About 115 million families pay an average of $6,000= $690,000,000,000.00

That's more than an insult—it's an attack. [It's 1% Class War waged on the 99%.]

http://www.alternet.org/economy/average-american-family-pays-6000-year-subsidies-big-business?paging=off

[-] 0 points by WSmith (2698) from Cornelius, OR 11 years ago

Free to Be Hungry

By PAUL KRUGMAN | Published: September 22, 2013

The word “freedom” looms large in modern conservative rhetoric. Lobbying groups are given names like FreedomWorks; health reform is denounced not just for its cost but as an assault on, yes, freedom. Oh, and remember when we were supposed to refer to pommes frites as “freedom fries”?

The right’s definition of freedom, however, isn’t one that, say, F.D.R. would recognize. In particular, the third of his famous Four Freedoms — freedom from want — seems to have been turned on its head. Conservatives seem, in particular, to believe that freedom’s just another word for not enough to eat.

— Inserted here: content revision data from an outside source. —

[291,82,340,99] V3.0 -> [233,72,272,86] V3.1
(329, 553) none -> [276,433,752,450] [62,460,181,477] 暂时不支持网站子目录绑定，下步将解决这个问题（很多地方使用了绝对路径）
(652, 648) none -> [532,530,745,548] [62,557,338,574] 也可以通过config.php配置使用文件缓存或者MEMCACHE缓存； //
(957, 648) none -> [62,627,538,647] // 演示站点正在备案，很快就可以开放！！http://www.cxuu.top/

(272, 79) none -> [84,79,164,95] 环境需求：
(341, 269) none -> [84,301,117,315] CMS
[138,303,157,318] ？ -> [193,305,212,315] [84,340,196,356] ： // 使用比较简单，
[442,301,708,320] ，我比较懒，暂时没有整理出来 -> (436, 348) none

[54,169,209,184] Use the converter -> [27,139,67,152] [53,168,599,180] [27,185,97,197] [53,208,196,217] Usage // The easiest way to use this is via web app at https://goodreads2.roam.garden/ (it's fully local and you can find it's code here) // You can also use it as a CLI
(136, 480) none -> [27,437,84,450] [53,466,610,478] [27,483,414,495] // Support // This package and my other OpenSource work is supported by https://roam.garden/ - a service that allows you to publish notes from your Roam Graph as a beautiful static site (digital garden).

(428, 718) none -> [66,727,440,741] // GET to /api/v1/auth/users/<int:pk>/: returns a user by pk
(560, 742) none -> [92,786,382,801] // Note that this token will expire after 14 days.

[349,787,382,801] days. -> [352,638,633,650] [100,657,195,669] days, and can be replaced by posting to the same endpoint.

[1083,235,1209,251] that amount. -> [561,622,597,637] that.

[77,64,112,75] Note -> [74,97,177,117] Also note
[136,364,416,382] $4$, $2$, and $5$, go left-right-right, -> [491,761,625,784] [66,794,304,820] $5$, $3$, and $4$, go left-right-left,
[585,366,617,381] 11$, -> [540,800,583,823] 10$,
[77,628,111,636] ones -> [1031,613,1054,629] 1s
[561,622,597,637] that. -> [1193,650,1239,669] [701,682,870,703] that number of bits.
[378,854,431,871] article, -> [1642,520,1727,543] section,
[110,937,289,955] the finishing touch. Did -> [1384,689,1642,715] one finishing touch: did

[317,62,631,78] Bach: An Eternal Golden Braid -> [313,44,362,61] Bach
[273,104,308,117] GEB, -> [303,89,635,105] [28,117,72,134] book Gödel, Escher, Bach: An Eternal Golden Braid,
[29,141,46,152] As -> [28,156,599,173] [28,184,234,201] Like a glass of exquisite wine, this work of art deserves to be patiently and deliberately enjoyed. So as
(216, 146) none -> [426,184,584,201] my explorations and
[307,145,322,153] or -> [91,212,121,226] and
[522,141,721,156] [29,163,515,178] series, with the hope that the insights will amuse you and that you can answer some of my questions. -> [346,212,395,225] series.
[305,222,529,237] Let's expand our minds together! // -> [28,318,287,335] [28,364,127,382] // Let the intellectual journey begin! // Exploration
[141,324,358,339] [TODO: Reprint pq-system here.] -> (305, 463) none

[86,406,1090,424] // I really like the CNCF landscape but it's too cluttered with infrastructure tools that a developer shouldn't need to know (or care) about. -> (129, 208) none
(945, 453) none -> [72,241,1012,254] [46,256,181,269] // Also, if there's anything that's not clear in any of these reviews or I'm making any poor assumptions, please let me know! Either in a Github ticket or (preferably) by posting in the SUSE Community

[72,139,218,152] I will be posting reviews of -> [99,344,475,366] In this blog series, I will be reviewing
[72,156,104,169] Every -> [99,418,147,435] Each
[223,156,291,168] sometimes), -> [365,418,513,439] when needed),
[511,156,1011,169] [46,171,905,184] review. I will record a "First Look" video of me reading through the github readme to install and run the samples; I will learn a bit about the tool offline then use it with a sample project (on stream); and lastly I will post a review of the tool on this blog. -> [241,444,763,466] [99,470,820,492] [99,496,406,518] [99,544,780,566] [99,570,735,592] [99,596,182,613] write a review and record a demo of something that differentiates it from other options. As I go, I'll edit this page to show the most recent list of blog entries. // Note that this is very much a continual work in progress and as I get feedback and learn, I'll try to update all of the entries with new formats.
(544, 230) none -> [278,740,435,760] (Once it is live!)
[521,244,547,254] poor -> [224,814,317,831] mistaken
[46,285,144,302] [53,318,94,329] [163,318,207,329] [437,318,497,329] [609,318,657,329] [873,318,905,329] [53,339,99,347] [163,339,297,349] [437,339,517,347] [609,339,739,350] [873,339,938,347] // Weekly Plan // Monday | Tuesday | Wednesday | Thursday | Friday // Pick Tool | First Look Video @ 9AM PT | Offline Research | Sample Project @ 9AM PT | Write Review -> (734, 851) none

Hence the war on food stamps, which House Republicans have just voted to cut sharply even while voting to increase farm subsidies.

In a way, you can see why the food stamp program — or, to use its proper name, the Supplemental Nutritional Assistance Program (SNAP) — has become a target. Conservatives are deeply committed to the view that the size of government has exploded under President Obama but face the awkward fact that public employment is down sharply, while overall spending has been falling fast as a share of G.D.P. SNAP, however, really has grown a lot, with enrollment rising from 26 million Americans in 2007 to almost 48 million now.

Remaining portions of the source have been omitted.